“The evangelisation of Korea was done by the laity! It was the baptized laity who transmitted the faith, there were no priests, because they had none. Then, later… but the first evangelisation was done by the laity. Would we be capable of something like that?”, Pope Francis remarked off-text in his catechesis for today’s general audience, devoted to the figure of the Korean martyr and first priest St Andrew Kim Tae-gon. During the concluding greetings to the Italian-speaking faithful, the Pope sent out yet another appeal for “the martyred Ukraine” that he entrusted to the protection of Saint Mary Help of Christians. The Pope recalled the World Day of Prayer for the Catholic Church in China, which coincides with the feast of the Blessed Virgin Mary, Help of Christians, venerated and invoked at the Shrine of Our Lady of Sheshan in Shanghai.
“On this occasion, I wish to offer an assurance of my remembrance and express my closeness to our brothers and sisters in China, sharing in their joys and hopes”, Francis said, extending a special thought “to all those who suffer, pastors and faithful, that in the communion and solidarity of the universal Church they may experience consolation and encouragement.”
“I invite everyone to raise their prayers to God that the Good News of Christ crucified and risen may be proclaimed in its fullness, beauty, and freedom, bearing fruit for the good of the Catholic Church and all of Chinese society”, is the Pope’s appeal.

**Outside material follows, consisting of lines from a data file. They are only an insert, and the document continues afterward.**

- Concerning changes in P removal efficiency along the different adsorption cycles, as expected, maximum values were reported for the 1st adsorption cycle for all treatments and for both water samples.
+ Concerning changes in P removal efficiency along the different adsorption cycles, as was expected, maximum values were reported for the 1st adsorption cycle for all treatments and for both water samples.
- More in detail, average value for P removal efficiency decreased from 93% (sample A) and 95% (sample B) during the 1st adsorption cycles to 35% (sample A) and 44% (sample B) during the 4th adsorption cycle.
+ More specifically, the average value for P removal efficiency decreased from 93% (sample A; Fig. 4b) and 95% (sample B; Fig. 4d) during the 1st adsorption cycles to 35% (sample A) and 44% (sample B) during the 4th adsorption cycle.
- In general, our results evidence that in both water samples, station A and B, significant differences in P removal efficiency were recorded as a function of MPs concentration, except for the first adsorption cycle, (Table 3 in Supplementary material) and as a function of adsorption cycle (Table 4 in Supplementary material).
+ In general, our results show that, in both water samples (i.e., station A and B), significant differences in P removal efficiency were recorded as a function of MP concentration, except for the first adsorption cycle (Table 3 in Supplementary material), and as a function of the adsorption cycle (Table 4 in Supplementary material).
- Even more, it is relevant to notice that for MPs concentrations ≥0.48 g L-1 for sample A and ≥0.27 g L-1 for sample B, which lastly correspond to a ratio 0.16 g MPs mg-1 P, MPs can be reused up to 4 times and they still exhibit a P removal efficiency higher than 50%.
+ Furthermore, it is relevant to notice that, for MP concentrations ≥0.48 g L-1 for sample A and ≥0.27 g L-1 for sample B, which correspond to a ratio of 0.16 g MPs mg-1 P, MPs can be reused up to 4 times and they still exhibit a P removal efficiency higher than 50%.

“Being a disciple of the Lord means following Him, following His path. And the Christian is by nature one who preaches and bears witness to Jesus”, Francis remarked in today’s catechesis: “Every Christian community receives this identity from the Holy Spirit, and so does the whole Church, since the day of Pentecost. It is from this Spirit that we receive the passion, the passion for evangelisation.” “St Andrew Kim and other Korean believers have demonstrated that witnessing to the Gospel in times of persecution can bear much fruit for the faith”, the Pope said. St. Andrew, Francis pointed out, “was and remains an eloquent testimony of the proclamation of the Gospel, the zeal for this.” “About 200 years ago, the Korean land was the scene of a very severe persecution, Christians were persecuted and annihilated”, the Pope remarked. He added off text: “believing in Jesus Christ in Korea meant being ready to bear witness even unto death.” “Given the highly intimidating context – Francis went on – the saint was forced to approach Christians in a discreet manner, and always in the presence of other people, as if they had been talking to each other for a while. Then, to confirm the Christian identity of his interlocutor, St Andrew would implement these devices: first, there was a previously agreed upon sign of recognition: ‘You will meet with this Christian and he will have this sign on his outfit or in his hand.’ ‘And after that, he would surreptitiously ask the question—but all this under his breath, eh?—’Are you a disciple of Jesus?’ Since other people were watching the conversation, the saint had to speak in a low voice, saying only a few words, the most essential ones. So, for Andrew Kim, the expression that summed up the whole identity of the Christian was ‘disciple of Christ’.”
Having “the courage to get back up when one falls.”
This, for the Pope, is a very important aspect of apostolic zeal.” “But do saints fall?”, Francis asked in unscripted remarks: “Yes! Indeed, from the earliest times. Think of St Peter: he committed a great sin, eh? But he found strength in God’s mercy and got up again.” Francis recalled an episode: “When he was still a seminarian, St Andrew had to find a way to secretly welcome missionary priests from abroad. This was not an easy task, as the regime of the time strictly forbade all foreigners from entering the territory. One time, he was walking in the snow, without eating, for so long that he fell to the ground exhausted, risking unconsciousness and freezing. At that point, he suddenly heard a voice, ‘Get up, walk!’. Hearing that voice, Andrew came to his senses, catching a glimpse of something like a shadow of someone guiding him.”
“No matter how difficult the situation may be—and indeed, at times it may seem to leave no room for the Gospel message—we must not give up and we must not forsake pursuing what is essential in our Christian life: namely, evangelization”,
Francis called on the faithful. “This is the path”, he continued off text: “each of us can think to themselves: ‘But what about me, how can I evangelize?’ “We consider our littleness: evangelising the family, evangelising friends, talking about Jesus—but talking about Jesus and evangelising with a heart full of joy, full of strength. And this is given by the Holy Spirit.” “Let us prepare to receive the Holy Spirit this coming Pentecost, and ask Him for that grace, the grace of apostolic courage, the grace to evangelize, to always carry the message of Jesus forward”, Francis said in his concluding, unscripted remarks.